**What is expected:**
Please find all lines containing "method" in the listing below and copy them.
═════ Dataset excerpts ═════
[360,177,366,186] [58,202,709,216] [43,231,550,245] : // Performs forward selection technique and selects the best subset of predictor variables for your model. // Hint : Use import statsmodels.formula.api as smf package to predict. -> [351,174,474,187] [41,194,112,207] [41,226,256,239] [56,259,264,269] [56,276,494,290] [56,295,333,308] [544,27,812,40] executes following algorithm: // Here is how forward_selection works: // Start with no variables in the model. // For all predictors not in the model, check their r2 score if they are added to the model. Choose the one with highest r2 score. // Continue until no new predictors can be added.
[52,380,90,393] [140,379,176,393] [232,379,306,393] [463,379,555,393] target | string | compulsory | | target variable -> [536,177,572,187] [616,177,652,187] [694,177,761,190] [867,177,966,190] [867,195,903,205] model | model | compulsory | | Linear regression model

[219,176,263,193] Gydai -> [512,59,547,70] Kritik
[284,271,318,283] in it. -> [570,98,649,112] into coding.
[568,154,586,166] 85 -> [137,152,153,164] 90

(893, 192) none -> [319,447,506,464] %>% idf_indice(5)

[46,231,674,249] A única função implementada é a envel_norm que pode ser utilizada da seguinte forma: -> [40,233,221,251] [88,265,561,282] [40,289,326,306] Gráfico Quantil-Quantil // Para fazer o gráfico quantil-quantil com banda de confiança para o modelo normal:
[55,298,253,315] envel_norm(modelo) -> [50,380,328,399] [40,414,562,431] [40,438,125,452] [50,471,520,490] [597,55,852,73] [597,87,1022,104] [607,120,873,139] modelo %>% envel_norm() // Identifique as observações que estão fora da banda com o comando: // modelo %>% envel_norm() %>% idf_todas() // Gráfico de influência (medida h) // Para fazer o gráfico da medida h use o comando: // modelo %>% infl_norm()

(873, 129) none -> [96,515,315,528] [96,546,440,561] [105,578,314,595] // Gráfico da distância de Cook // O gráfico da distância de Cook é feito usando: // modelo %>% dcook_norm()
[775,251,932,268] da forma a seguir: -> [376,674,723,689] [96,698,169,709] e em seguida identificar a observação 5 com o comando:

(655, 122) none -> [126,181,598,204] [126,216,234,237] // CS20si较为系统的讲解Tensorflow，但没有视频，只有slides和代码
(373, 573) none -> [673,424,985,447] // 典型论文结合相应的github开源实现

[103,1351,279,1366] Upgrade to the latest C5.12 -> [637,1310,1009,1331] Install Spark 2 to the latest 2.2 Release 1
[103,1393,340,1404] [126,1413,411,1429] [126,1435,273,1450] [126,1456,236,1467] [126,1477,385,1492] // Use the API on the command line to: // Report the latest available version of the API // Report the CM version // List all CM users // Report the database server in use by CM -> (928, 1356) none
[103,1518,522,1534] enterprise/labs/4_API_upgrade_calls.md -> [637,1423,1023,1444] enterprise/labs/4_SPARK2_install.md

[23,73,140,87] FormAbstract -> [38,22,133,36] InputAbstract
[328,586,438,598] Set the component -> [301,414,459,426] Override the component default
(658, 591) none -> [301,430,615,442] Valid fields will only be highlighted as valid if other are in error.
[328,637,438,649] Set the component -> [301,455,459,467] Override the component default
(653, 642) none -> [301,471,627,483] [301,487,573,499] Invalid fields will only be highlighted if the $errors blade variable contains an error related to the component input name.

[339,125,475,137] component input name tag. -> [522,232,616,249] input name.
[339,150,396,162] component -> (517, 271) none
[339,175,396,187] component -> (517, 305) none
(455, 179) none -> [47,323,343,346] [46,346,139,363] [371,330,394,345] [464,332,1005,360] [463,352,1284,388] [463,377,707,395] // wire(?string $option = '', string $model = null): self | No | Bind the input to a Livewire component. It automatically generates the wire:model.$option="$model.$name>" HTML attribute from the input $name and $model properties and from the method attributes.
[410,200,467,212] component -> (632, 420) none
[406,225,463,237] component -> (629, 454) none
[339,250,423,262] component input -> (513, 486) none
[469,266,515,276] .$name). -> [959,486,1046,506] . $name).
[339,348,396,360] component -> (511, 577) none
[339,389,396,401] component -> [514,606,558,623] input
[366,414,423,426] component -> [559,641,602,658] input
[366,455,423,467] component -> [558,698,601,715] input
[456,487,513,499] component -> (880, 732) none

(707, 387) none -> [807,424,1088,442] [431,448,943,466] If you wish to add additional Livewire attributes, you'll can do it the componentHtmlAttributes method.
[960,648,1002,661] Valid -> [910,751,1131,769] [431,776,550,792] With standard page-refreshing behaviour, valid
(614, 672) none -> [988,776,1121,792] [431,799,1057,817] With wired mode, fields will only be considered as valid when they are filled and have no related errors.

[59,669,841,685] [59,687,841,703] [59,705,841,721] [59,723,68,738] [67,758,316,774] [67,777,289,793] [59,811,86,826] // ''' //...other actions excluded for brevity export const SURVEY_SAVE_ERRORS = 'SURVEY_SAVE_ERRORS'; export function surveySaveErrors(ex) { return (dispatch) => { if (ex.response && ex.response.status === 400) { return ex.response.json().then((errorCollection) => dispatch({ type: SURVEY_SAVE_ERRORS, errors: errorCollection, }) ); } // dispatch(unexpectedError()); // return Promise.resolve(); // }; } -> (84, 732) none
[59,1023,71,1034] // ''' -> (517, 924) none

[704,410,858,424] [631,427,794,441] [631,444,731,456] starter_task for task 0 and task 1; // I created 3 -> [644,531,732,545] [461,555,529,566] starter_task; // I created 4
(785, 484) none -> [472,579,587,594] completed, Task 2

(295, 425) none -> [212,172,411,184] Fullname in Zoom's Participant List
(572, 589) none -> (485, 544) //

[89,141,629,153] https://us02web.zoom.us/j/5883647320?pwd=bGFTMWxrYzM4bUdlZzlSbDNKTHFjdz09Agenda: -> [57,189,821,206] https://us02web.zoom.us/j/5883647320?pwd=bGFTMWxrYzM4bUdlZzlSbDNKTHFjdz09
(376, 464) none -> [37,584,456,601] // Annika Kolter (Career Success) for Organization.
═════
**Result for this task:**
(455, 179) none -> [47,323,343,346] [46,346,139,363] [371,330,394,345] [464,332,1005,360] [463,352,1284,388] [463,377,707,395] // wire(?string $option = '', string $model = null): self | No | Bind the input to a Livewire component. It automatically generates the wire:model.$option="$model.$name>" HTML attribute from the input $name and $model properties and from the method attributes.
(707, 387) none -> [807,424,1088,442] [431,448,943,466] If you wish to add additional Livewire attributes, you'll can do it the componentHtmlAttributes method.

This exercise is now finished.